И брюнет бесстрашно пошёл к Потапу, но близко подходить не стал. Оставил между собой и призраком три-четыре метра. Народ тотчас облегчённо выдохнул, а затем и восторженно завыл, когда Петров стал швырять в Потапа энергоструктуры, похожие на небольшие арбалетные болты. Они врезались в бледнеющего призрака, а тот тупо стоял на одном месте. Кажись, Петров прав. Потап действительно не может покинуть дом. Чую, даже новая порция моей крови не даст ему сойти с крыльца.

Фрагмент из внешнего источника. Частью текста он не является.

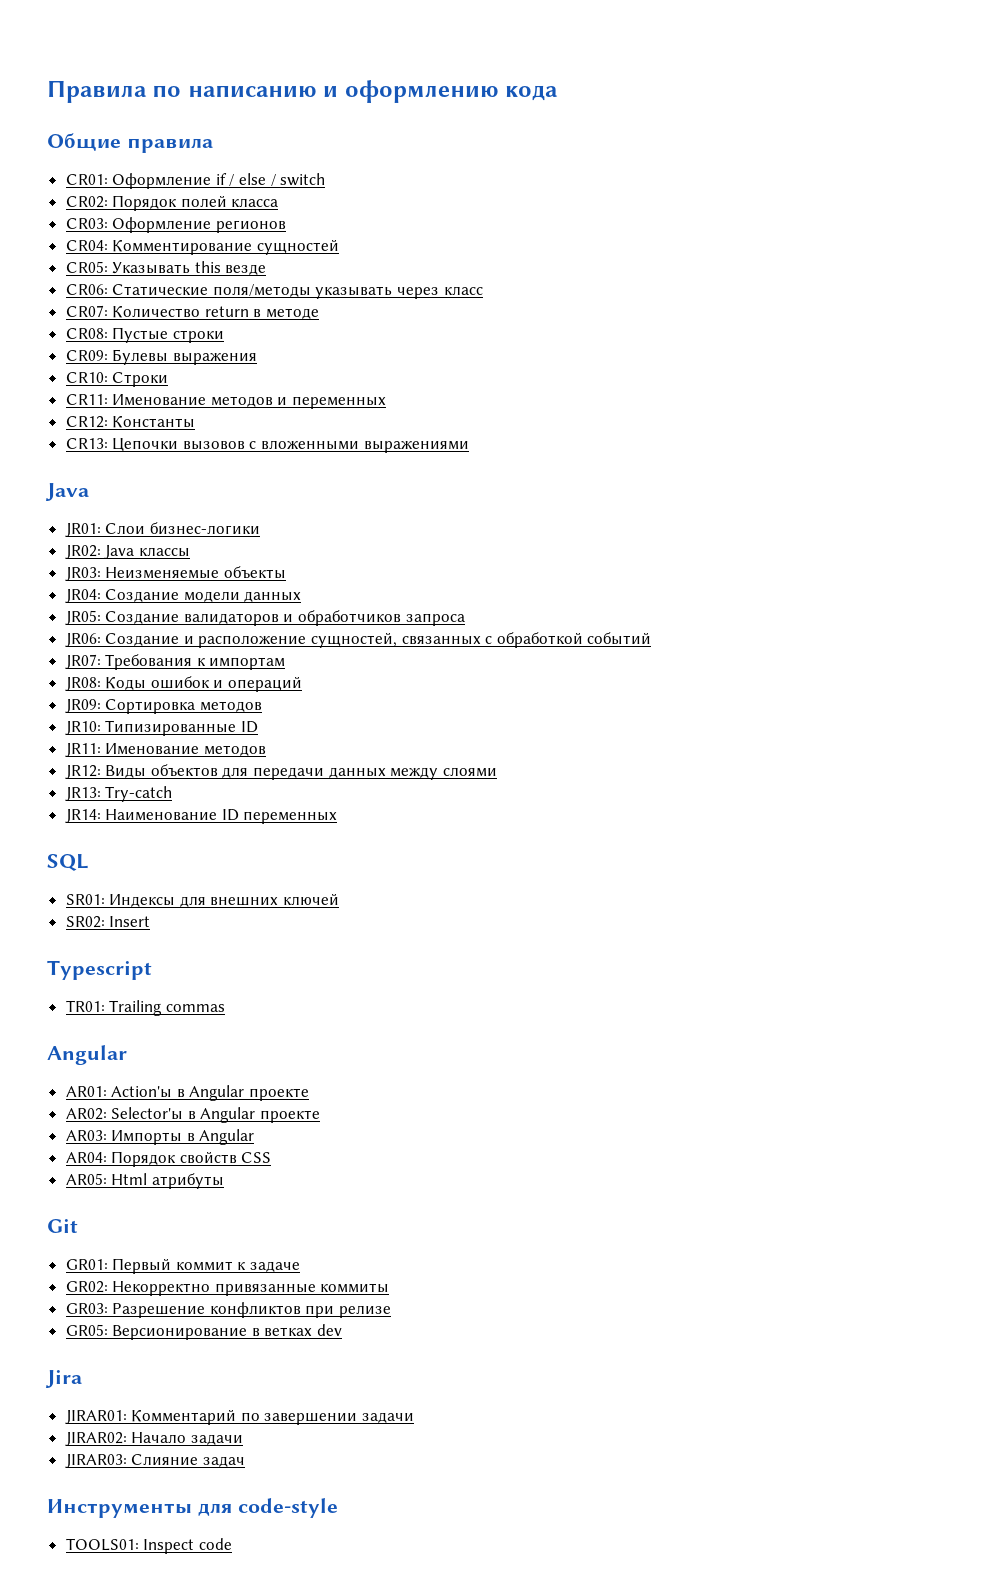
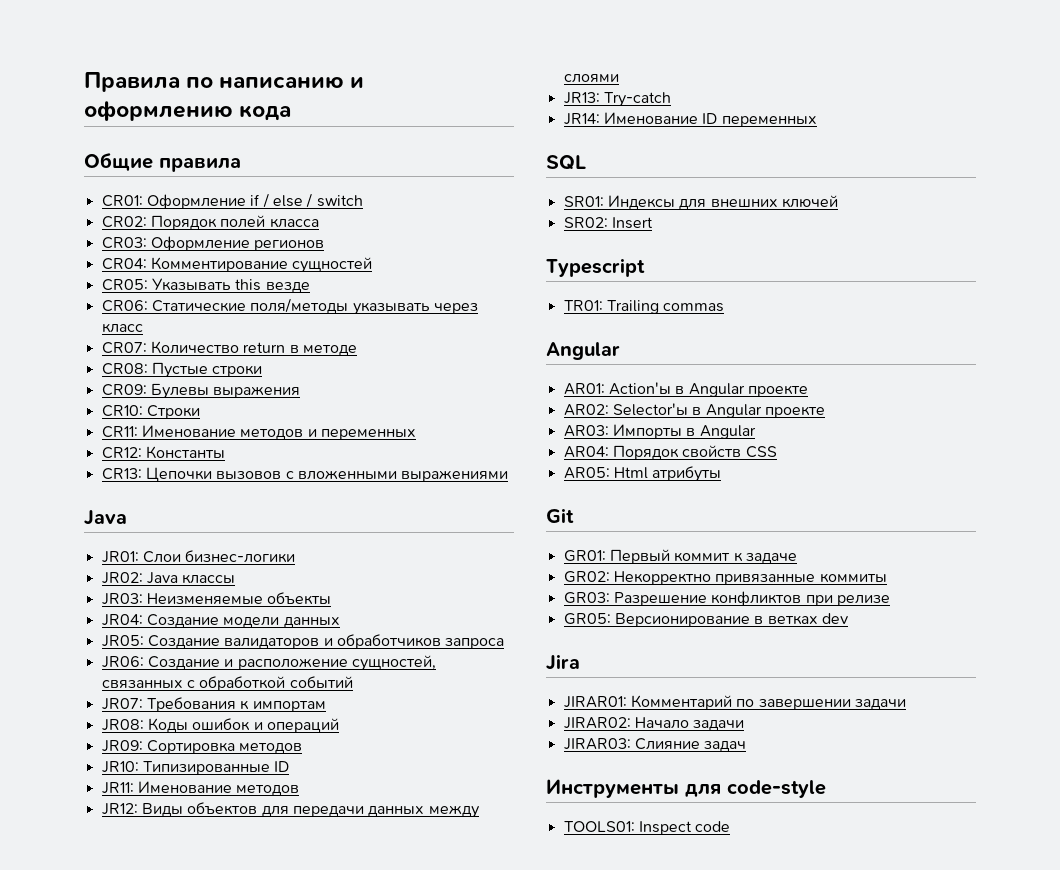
- JR14: Наименование ID переменных
+ JR14: Именование ID переменных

— Лука Анатольевич, за мной! — решительно выдал я, выметнувшись из кухни. — Попробуем выбраться на задний двор. Там всяко народа поменьше, чем тут. А потом в лес рванём.
Семинарист помчался за мной, на ходу громко тараторя молитву.
Вокруг нас полыхал огонь, с грохотом рушились потолочные перекрытия, раскалённый воздух обжигал губы, а глаза выедал чёрный дым. Однако мы неустанно пробирались по обречённому дому, в котором выросло не одно поколение Астафьевых.
Но вдруг Лука остановился, удивлённо вытаращил глаза и судорожно протараторил:
— Я слышу голос!
— Сударь, сейчас не до озарений! — яростно выдохнул я, смахнув со лба заливающий глаза солёный пот. Он жёг зенки почище серной кислоты.
— Я правда слышу голос! Голос Ильи Макаровича! — отбарабанил семинарист и бросился в соседнюю комнату.
Мне пришлось метнуться за ним. А в комнате уже и я расслышал знакомый шёпот:
— Лука… Лука… я здесь…
Слова вылетали из-под упавшего дубового шкафа, охваченного пламенем. Мы с Лукой оббежали его и увидели связанного Илью Макаровича. Он сумел избавиться от кляпа, но его придавило тяжёлым шкафом. Мебель практически раздавила его грудную клетку. Изо рта старика вытекала кровь, волосы и ресницы сгорели, а на губах пузырилась алая слюна.
Воздух в комнате пропах горелой человеческой плотью, а огонь продолжал пожирать шкаф. Однако мы с семинаристом кое-как сдвинули полыхающую мебель со старика и принялись хлопать его по одежде, сбивая огонь. При этом мы оба понимали, что старик уже нежилец. Будь с нами лекарь — тогда бы его ещё можно было спасти, а вот так — нет. Несколько сломанных рёбер торчали из груди мага, пробив лёгкие. Но Илья Макарович ещё цеплялся за жизнь.
Он прошептал, глядя невидящим взором в обуглившийся потолок:
— Я услыхал голос… думал, мерещится. Тебя послал Господь, Лука. Передай Всеволоду, что это надо… кха-кха… закончить. Нет ни правого, ни виноватого… Оба были хороши, что Павел мой, что Алексей. Сцепились… кха-кха… из-за Лидии, словно два бойцовских петуха. Никто не хотел уступать. А кто убил Павла так и неясно… Алексей тоже был в тех землях, да только до его лагеря… кха-кха… полсуток скакать надо было. Можа он и поскакал, а можа и нет. Останови эту войну, Лука. Довольно крови пролилось… кха-кха… Заручись поддержкой Андрея. У него доброе сердце, хоть и сварливый нрав.